▼

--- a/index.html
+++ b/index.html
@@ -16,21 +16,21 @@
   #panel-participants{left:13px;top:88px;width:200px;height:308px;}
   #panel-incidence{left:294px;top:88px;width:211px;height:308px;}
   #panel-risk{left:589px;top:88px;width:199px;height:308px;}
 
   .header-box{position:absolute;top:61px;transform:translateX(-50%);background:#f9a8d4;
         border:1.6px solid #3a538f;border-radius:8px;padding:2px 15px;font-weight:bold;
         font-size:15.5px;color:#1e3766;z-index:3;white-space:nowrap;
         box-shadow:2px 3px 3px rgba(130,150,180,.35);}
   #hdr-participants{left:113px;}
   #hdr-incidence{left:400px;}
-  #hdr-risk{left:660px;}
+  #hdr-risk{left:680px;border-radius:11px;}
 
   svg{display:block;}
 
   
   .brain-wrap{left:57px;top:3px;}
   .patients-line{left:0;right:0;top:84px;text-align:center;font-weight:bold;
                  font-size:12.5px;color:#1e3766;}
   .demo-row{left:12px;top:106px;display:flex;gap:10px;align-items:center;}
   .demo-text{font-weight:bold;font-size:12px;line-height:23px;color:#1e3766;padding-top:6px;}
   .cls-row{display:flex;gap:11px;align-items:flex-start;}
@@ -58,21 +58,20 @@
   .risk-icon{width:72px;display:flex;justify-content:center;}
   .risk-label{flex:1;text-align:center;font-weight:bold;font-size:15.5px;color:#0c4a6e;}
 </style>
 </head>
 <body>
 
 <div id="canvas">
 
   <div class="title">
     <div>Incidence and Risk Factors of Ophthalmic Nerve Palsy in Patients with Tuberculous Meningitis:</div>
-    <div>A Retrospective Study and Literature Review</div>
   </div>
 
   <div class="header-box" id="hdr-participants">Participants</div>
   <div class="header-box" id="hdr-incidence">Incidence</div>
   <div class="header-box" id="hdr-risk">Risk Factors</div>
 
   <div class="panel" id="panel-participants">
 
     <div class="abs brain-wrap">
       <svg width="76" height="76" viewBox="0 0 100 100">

▲

Exercise objective: Among the lines above, find those holding the word "color" and state how many there are, number only.

Solved exercise: 4